Recent Data Update (February 2026)

RMI's Q3 2025 analysis of updated IRPs shows utilities revising upward their 2035 projections due to accelerated load growth from data centers and industrial demand, leading to more gas additions and delayed coal retirements as a bridge for reliability amid interconnection delays.[3] This marks nine straight quarters of at least 2.1% load growth in updating utilities, with emissions rising 5.5% and intensity up 3.3% in Q3 alone, shifting from prior decarbonization momentum.

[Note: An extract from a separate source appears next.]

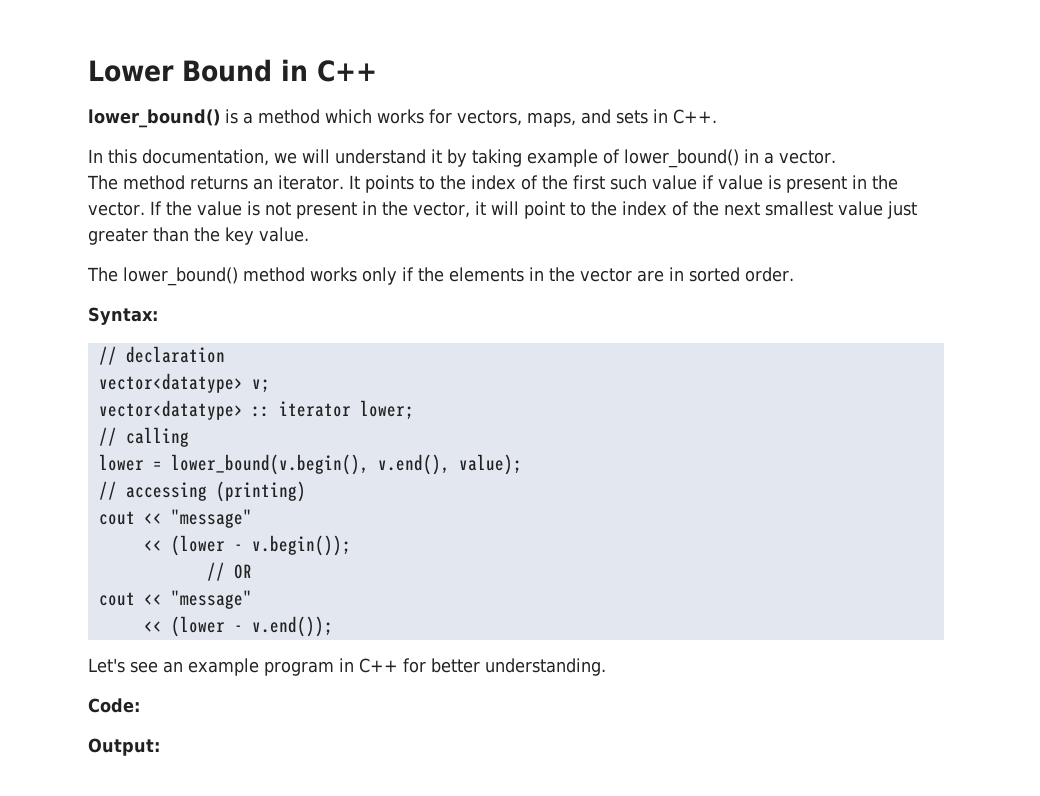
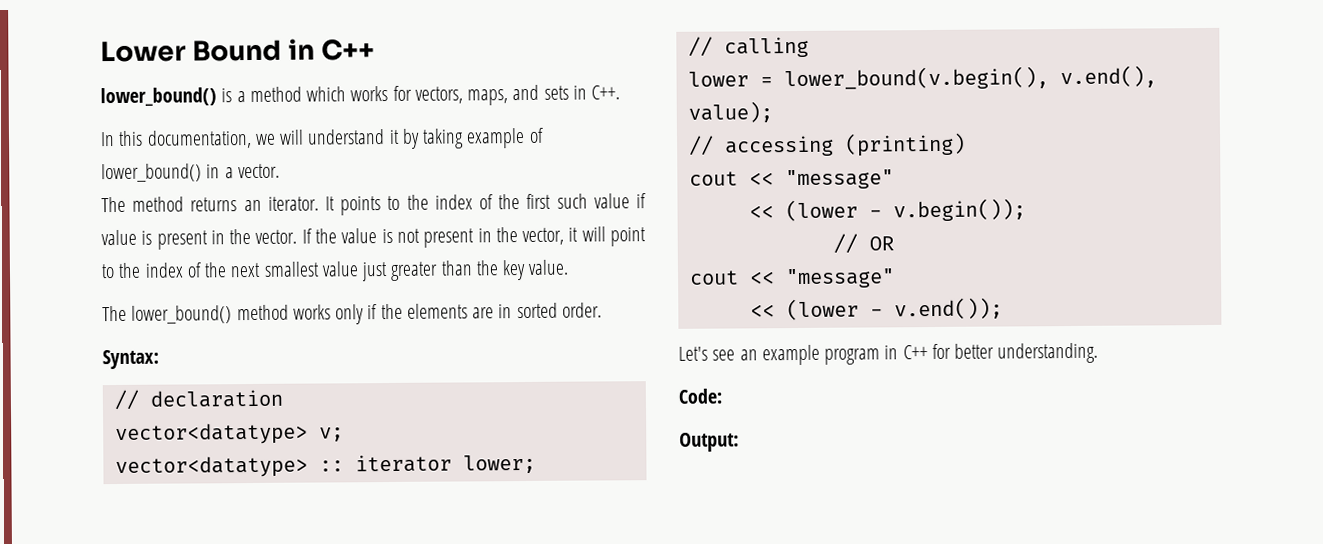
- The lower_bound() method works only if the elements in the vector are in sorted order.
+ The lower_bound() method works only if the elements are in sorted order.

  • Nationwide IRPs now forecast 24% load growth by 2035 vs. 2023 (up from 12% end-2023), with every Q3 updater increasing forecasts; high-uncertainty ranges (e.g., Santee Cooper's 101-1,536 MW large loads) dominate differences.[3]
  • Planned capacity: 259 GW wind/solar (+6 GW from Q2), 103 GW gas (+53 GW from 2023), 74 GW coal retirements (+7 GW from 2023); Cleco Power added 240 MW clean repowering at retired Dolet Hills site via MISO process.[3]
  • For competitors/entering space: Data moats in load forecasting favor incumbents; indies must target repowering sites and grid-enhancing tech to bypass queues, as utilities default to gas/coal extensions for near-term adequacy.

Western US: PacifiCorp and CPUC IRP Cycles

PacifiCorp's 2025 IRP, filed biennially across six states, emphasizes a 20-year horizon with 10-year resource needs, preferring portfolios blending supply/demand resources amid load volatility; CPUC finalized 2026 IRP inputs on Jan 16, 2026, locking load forecasts and GHG benchmarks for California utilities.[2][6] These updates reflect real-time adjustments to market costs and regulations, prioritizing least-cost reliability over aggressive clean builds.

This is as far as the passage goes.